Ainsi, il va s’avérer difficile de faire aimer une équipe dont les responsables refuseraient des gosses de 13 ans —  les Bleus de demain — sous prétexte qu’ils sont « trop costauds » autrement dit « trop colorés ». Finalement Mister White s’en sort blanc comme neige après la double commission d’enquête commandée par le Ministère des Sports, où on avait sans doute un peu peur de perdre l’homme dit « providentiel ». Allez trouver un entraineur pour reprendre l’Equipe de France à un an de l’Euro…
Le deuxième coup de trique va se jouer à la fin de l’été 2011. Se trouve alors mis en cause Jean-Pierre Bernès, agent de Laurent Blanc et d’une dizaine d’internationaux français. Au cours d’un rassemblement à Clairefontaine, Florent Malouda — qui ne fait pas partie de l’écurie Bernès — se serait plaint de l’omnipotence de l’agent, dénonçant un hypothétique favoritisme de Blanc envers les poulains de JPB. Les premiers suspects sont vite identifiés: Rami et Menez — clients de Bernès — trustent les places de titulaires bien que les deux postes ne manquent pas de concurrence. Lorsque l’on connait la valeur financière de l’étiquette « international français » pour un joueur, on est en droit de s’interroger sur les intentions de l’attelage Bernès-Blanc. Rappelons que Wanderlei Luxemburgo — ex-sélectionneur du Brésil — avait touché des pots de vin d’agents de joueurs contre la distribution de capes internationales.

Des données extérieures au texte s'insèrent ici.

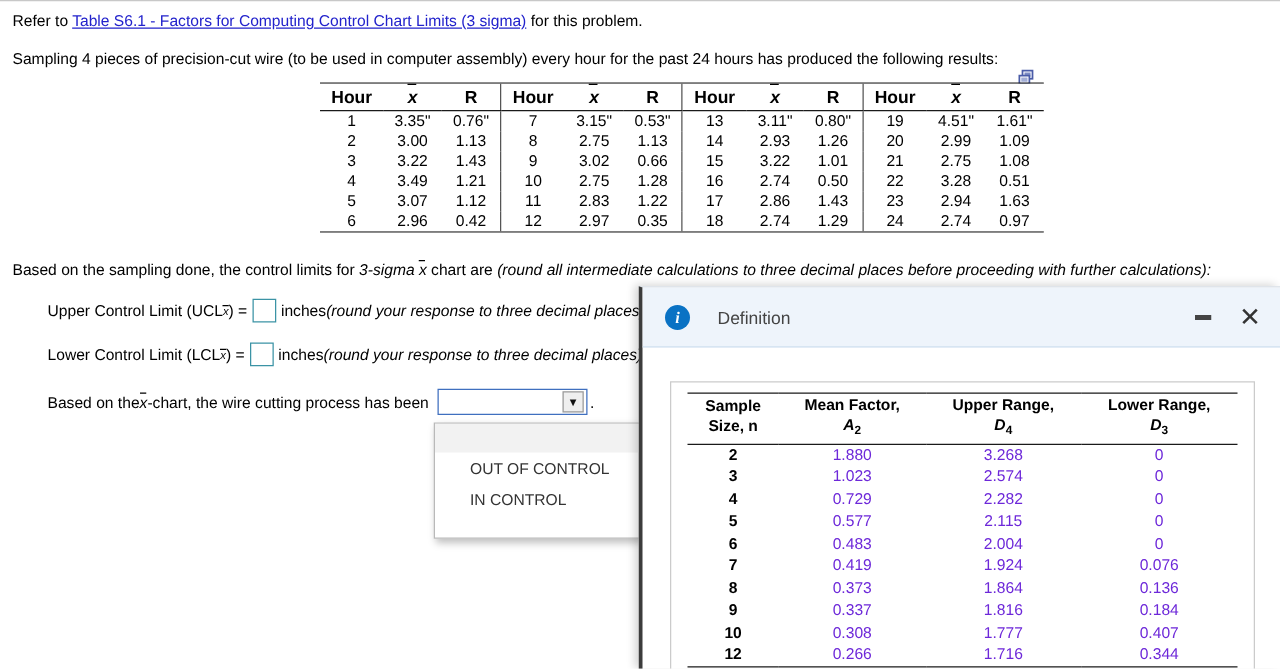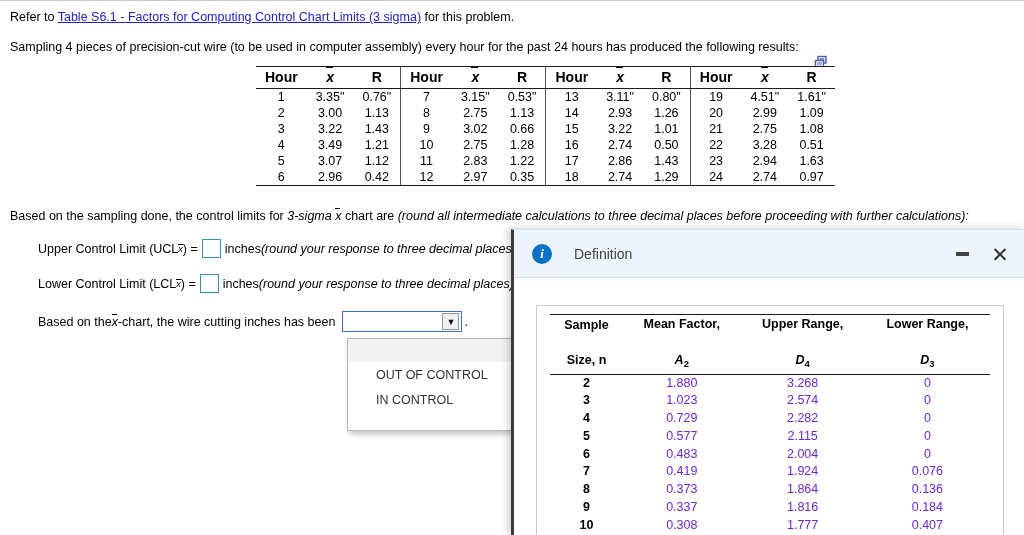"-chart, the wire cutting inches" span { text: inches -> process }
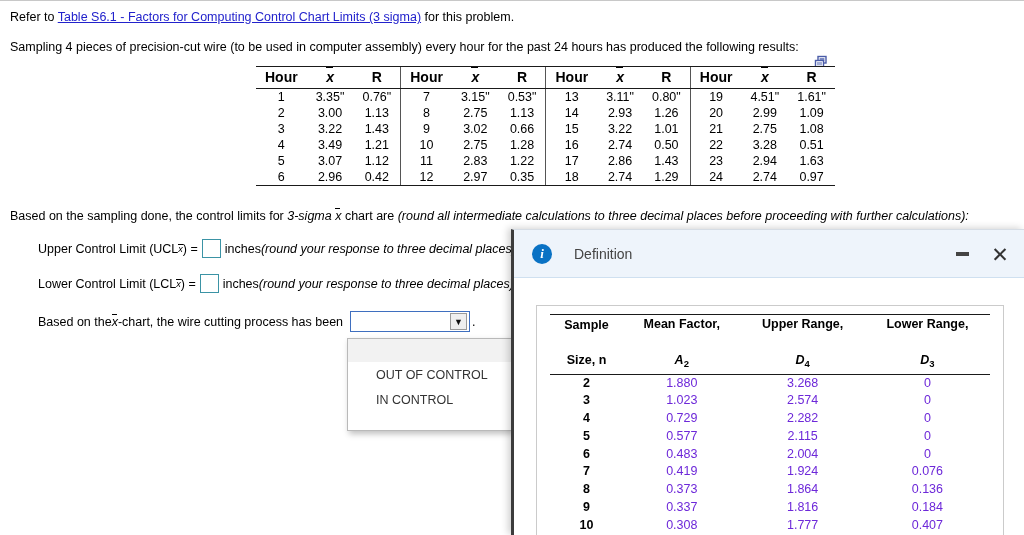"Size, n" table.factors th .hdr2 { margin-top: 20px -> none }
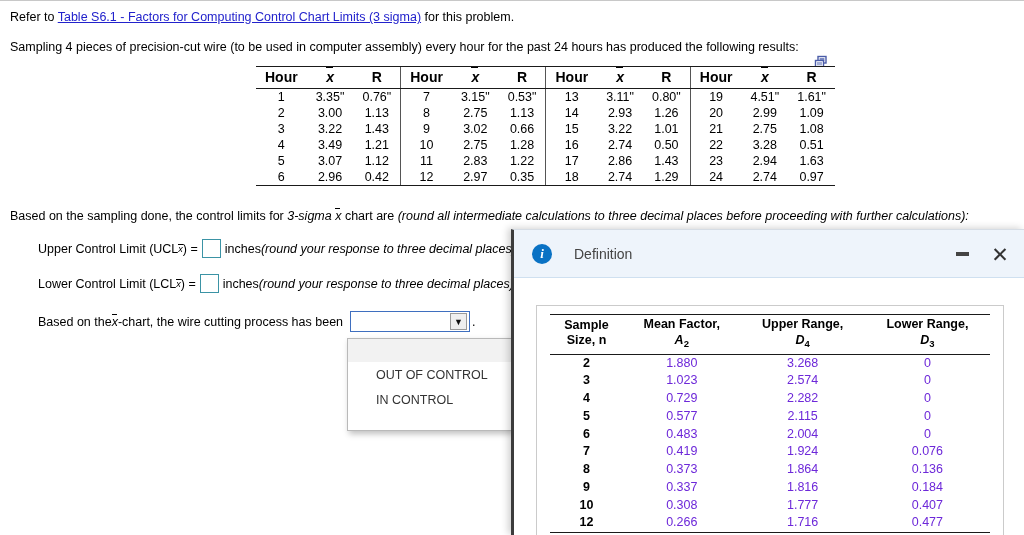"0.477" td { text: 0.477 -> 0.344 }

Alors certes, tout n’est pas noir pour Laurent Blanc. L’EdF va à l’Euro en Polo-Ukraine sans passer par la case « barrages », l’équipe est invaincue depuis 17 matchs — comme celle de Domenech entre 2004 et 2005 d’ailleurs. Mais alors que sa mission était de faire oublier le camouflet sud-africain — symbole d’un foot business individualiste —, Blanc a fait planer les soupçons du racisme et du copinage sur cette même équipe, et sur la Fédération. Au fil des casseroles, le « Président » a fermé sa communication comme Domenech avait pu le faire et semble ainsi perdre son pari de rendre cette équipe accessible et aimée.